Well, the good news is that approximately 210 individuals responded to a recent survey conducted on the Printowners List Serv. The bad news is that, lacking even the most basic of filtering data, it is difficult to gauge how reflective the responses were to the industry at large.

I guess I have a built in bias that give equal weight to the responses of the "Joe the Plumber" or "Joe Six-Pack types" as against the opinions of owners who operate high $$$ volume and high profit printing firms. I put a lot more weight on the opinions of the latter and very little on those held by the former.

Ideally, I would love to have compared the opinions expressed by the "profit leaders" in this industry and see how they compared to those at the other end of the spectrum. I think the results of the survey would have been quite different had this been done.

You could tell by the answers to most of the questions that the vast majority of respondents were/are clearly anti-big-government, anti-administration, anti-Obama type folks. A plurality favored the Tea Party over the alternatives. A majority see themselves as conservatives, and 92% disapprove of how Congress is doing its job. Approximately 74% say the nation is going in the wrong direction.

The responses to one question did surprise me - that a significant majority (71%) candidly admitted that they have not donated to any political candidates this election season! I would have expected almost the reverse, especially from a group as pro-active and conservative as this group was.

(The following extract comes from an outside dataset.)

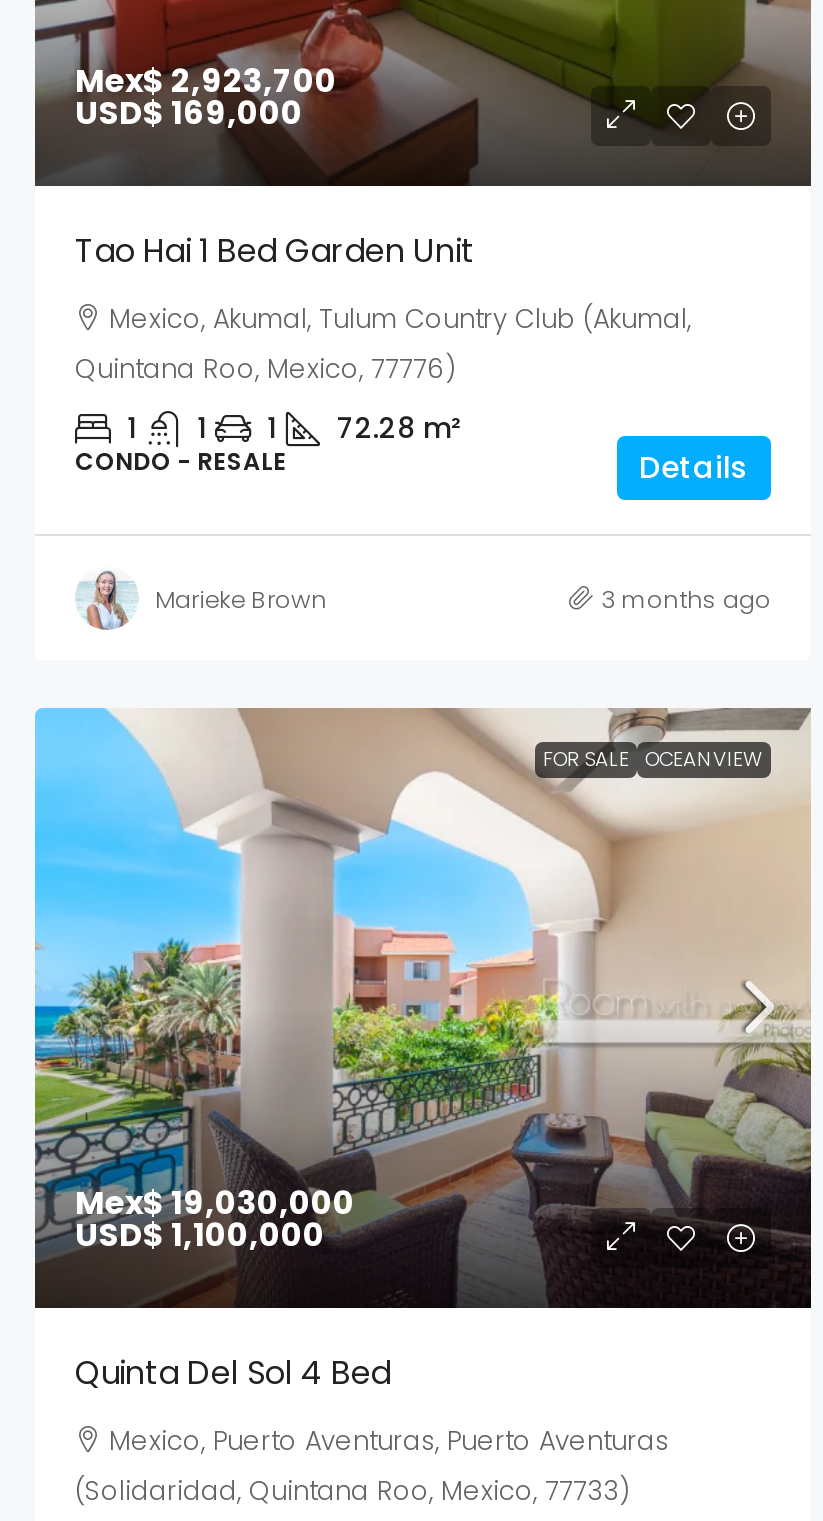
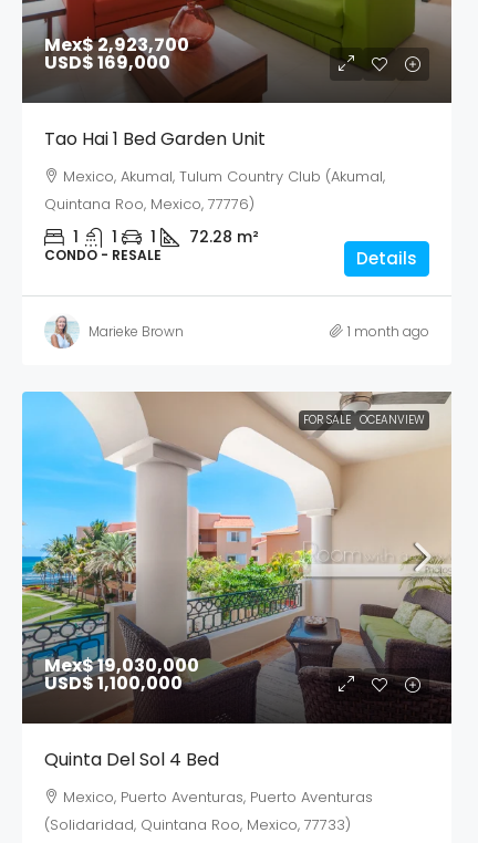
[601,582,771,616] 3 months ago -> [347,322,429,341] 1 month ago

In conclusion, my experiences in surveying this indusgtry for more than 25 years, is that the government, both local, state and national rarely plays a significant role in the success or failure of most businesseds. Most problems or challenges facing businesses today are self-induced and not the fault of government meddling or interference. In fact, the more troubled the shops, the louder they want to blame others for their problems, when in fact outside influences and "big government" rarely has anything to do with the problems they are facing.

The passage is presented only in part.